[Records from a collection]
-=-=-
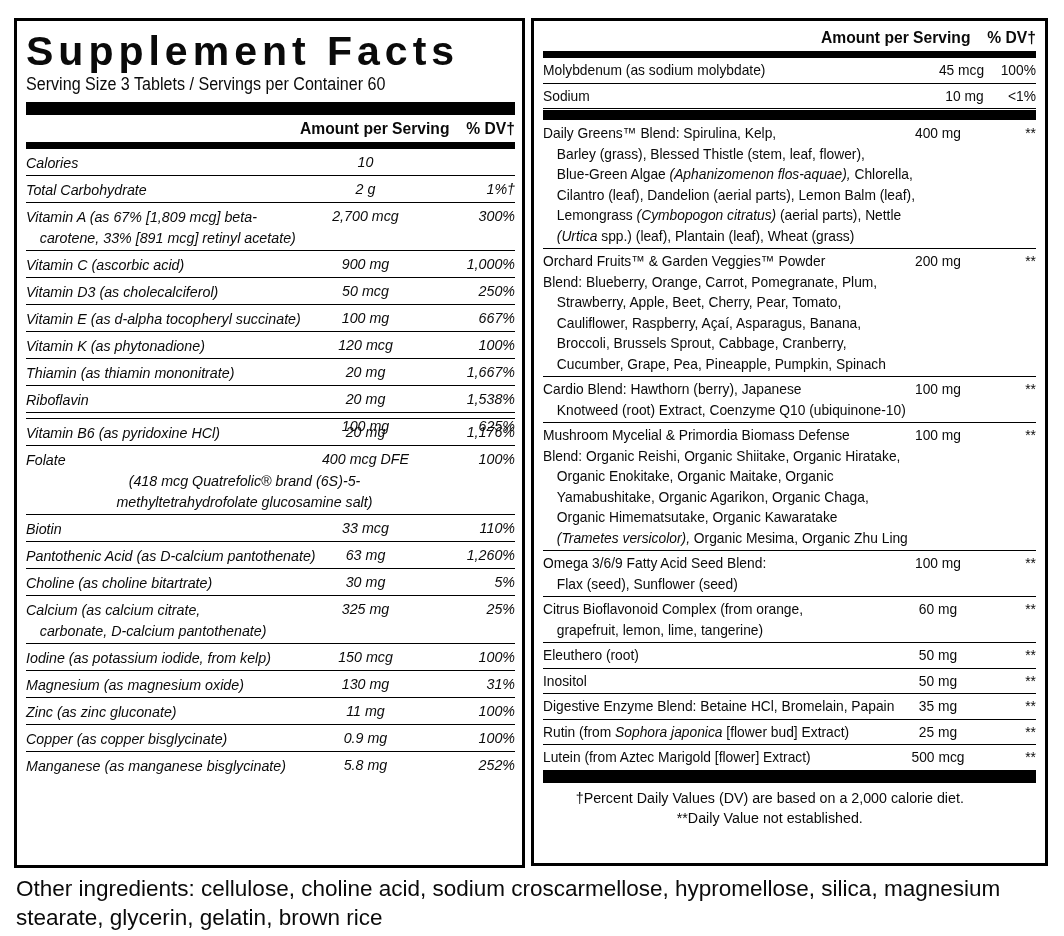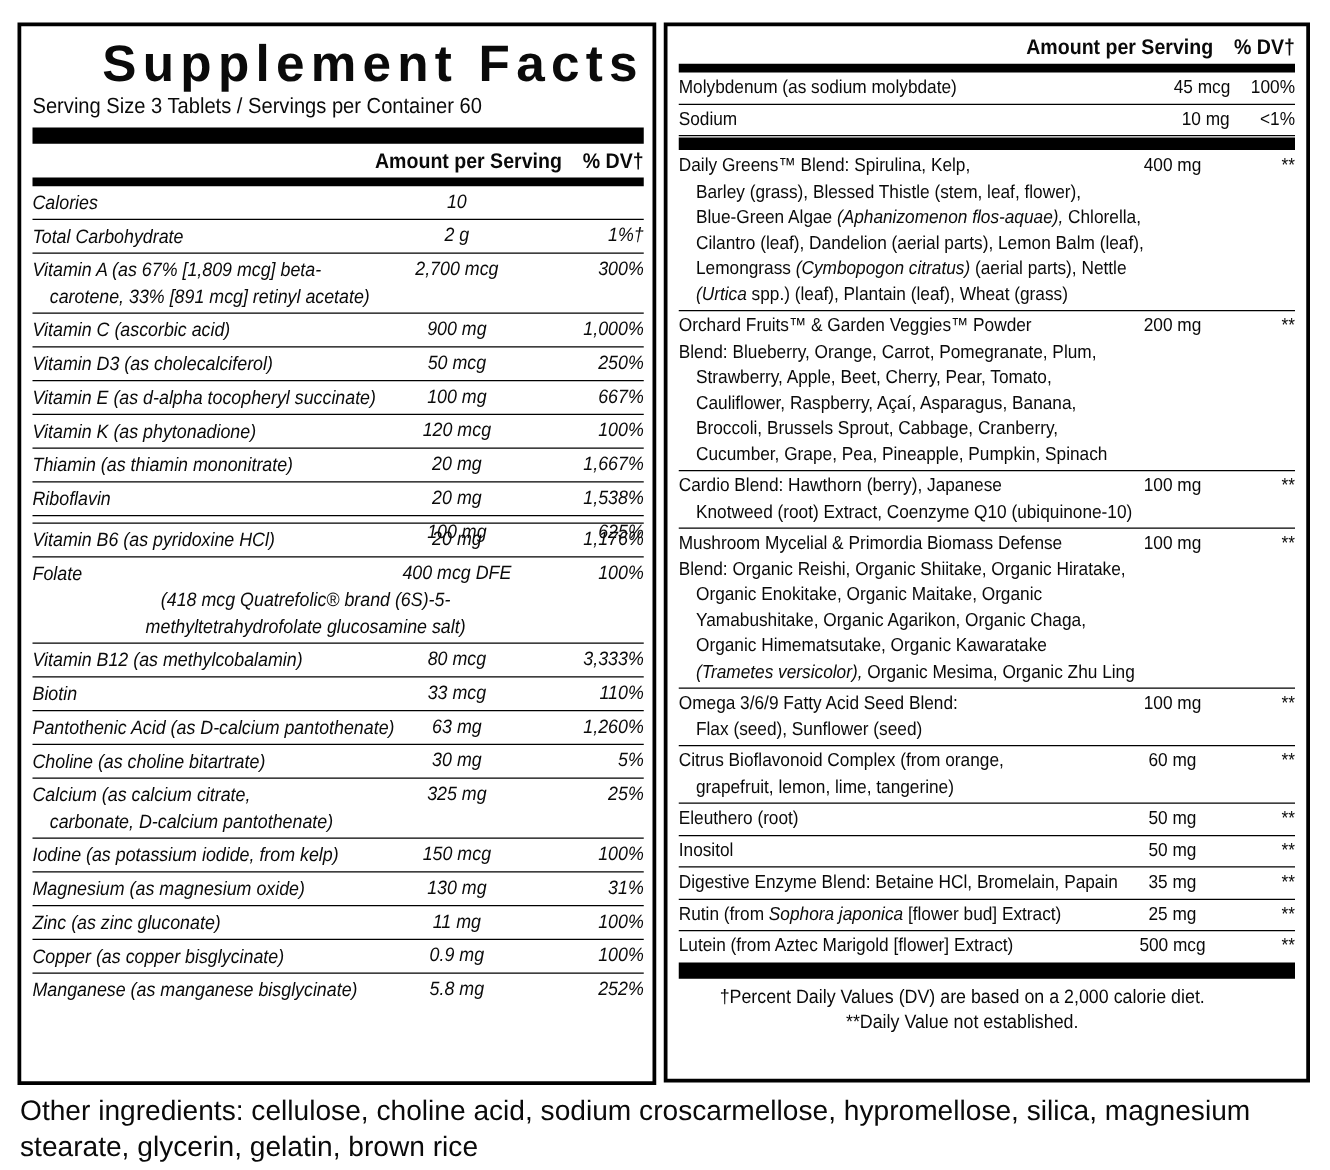--- a/index.html
+++ b/index.html
@@ -1,21 +1,21 @@
 <!DOCTYPE html>
 <html><head>
 <meta charset="utf-8">
 <style>
   html,body{margin:0;padding:0;background:#fff;}
   body{width:1064px;height:936px;position:relative;font-family:"Liberation Sans",sans-serif;color:#0a0a0a;-webkit-font-smoothing:antialiased;}
   .page{position:absolute;inset:0;background:#fff;}
   .panel{position:absolute;border:3px solid #000;background:#fff;box-sizing:border-box;}
   .panel-left{left:14px;top:18px;width:511px;height:850px;padding:6px 7px 0 9px;}
   .panel-right{left:531px;top:18px;width:517px;height:848px;padding:3px 9px 0 9px;}
-  .title{font-size:41px;font-weight:bold;letter-spacing:5px;line-height:1.08;white-space:nowrap;margin-top:2px;text-align:right;}
+  .title{font-size:41px;font-weight:bold;letter-spacing:5px;line-height:1.08;white-space:nowrap;margin-top:2px;}
   .serving{font-size:17.5px;margin:1px 0 7px;}
   .bar{background:#000;}
   .bar-thick{height:13px;}
   .bar-med{height:7px;}
   .colhead{display:flex;justify-content:flex-end;align-items:flex-end;font-weight:bold;font-size:17px;padding:4px 0 3px;}
   .rows{}
   .row{position:relative;border-bottom:1.5px solid #000;}
   .panel-left .row{padding:2.5px 0;font-size:15.5px;line-height:21px;font-style:italic;}
   .panel-right .row{padding:2px 0;font-size:15px;line-height:20.5px;}
   .rows .row:last-child{border-bottom:none;}
@@ -133,27 +133,20 @@
           <div class="nm">
             <div class="ln tl"><span>Folate</span></div>
           </div>
           <div class="subln tc">(418 mcg Quatrefolic® brand (6S)-5-</div>
           <div class="subln tc">methyltetrahydrofolate glucosamine salt)</div>
           <div class="amt tc">400 mcg DFE</div>
           <div class="dv tr">100%</div>
         </div>
         <div class="row">
           <div class="nm">
-            <div class="ln tl"><span>Vitamin B12 (as methylcobalamin)</span></div>
-          </div>
-          <div class="amt tc">80 mcg</div>
-          <div class="dv tr">3,333%</div>
-        </div>
-        <div class="row">
-          <div class="nm">
             <div class="ln tl"><span>Biotin</span></div>
           </div>
           <div class="amt tc">33 mcg</div>
           <div class="dv tr">110%</div>
         </div>
         <div class="row">
           <div class="nm">
             <div class="ln tl"><span>Pantothenic Acid (as D-calcium pantothenate)</span></div>
           </div>
           <div class="amt tc">63 mg</div>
-=-=-
(YOUR GOAL):
Repeat the records above exactly, leaving out the pictures.

(OUTPUT):
--- a/index.html
+++ b/index.html
@@ -1,21 +1,21 @@
 <!DOCTYPE html>
 <html><head>
 <meta charset="utf-8">
 <style>
   html,body{margin:0;padding:0;background:#fff;}
   body{width:1064px;height:936px;position:relative;font-family:"Liberation Sans",sans-serif;color:#0a0a0a;-webkit-font-smoothing:antialiased;}
   .page{position:absolute;inset:0;background:#fff;}
   .panel{position:absolute;border:3px solid #000;background:#fff;box-sizing:border-box;}
   .panel-left{left:14px;top:18px;width:511px;height:850px;padding:6px 7px 0 9px;}
   .panel-right{left:531px;top:18px;width:517px;height:848px;padding:3px 9px 0 9px;}
-  .title{font-size:41px;font-weight:bold;letter-spacing:5px;line-height:1.08;white-space:nowrap;margin-top:2px;text-align:right;}
+  .title{font-size:41px;font-weight:bold;letter-spacing:5px;line-height:1.08;white-space:nowrap;margin-top:2px;}
   .serving{font-size:17.5px;margin:1px 0 7px;}
   .bar{background:#000;}
   .bar-thick{height:13px;}
   .bar-med{height:7px;}
   .colhead{display:flex;justify-content:flex-end;align-items:flex-end;font-weight:bold;font-size:17px;padding:4px 0 3px;}
   .rows{}
   .row{position:relative;border-bottom:1.5px solid #000;}
   .panel-left .row{padding:2.5px 0;font-size:15.5px;line-height:21px;font-style:italic;}
   .panel-right .row{padding:2px 0;font-size:15px;line-height:20.5px;}
   .rows .row:last-child{border-bottom:none;}
@@ -133,27 +133,20 @@
           <div class="nm">
             <div class="ln tl"><span>Folate</span></div>
           </div>
           <div class="subln tc">(418 mcg Quatrefolic® brand (6S)-5-</div>
           <div class="subln tc">methyltetrahydrofolate glucosamine salt)</div>
           <div class="amt tc">400 mcg DFE</div>
           <div class="dv tr">100%</div>
         </div>
         <div class="row">
           <div class="nm">
-            <div class="ln tl"><span>Vitamin B12 (as methylcobalamin)</span></div>
-          </div>
-          <div class="amt tc">80 mcg</div>
-          <div class="dv tr">3,333%</div>
-        </div>
-        <div class="row">
-          <div class="nm">
             <div class="ln tl"><span>Biotin</span></div>
           </div>
           <div class="amt tc">33 mcg</div>
           <div class="dv tr">110%</div>
         </div>
         <div class="row">
           <div class="nm">
             <div class="ln tl"><span>Pantothenic Acid (as D-calcium pantothenate)</span></div>
           </div>
           <div class="amt tc">63 mg</div>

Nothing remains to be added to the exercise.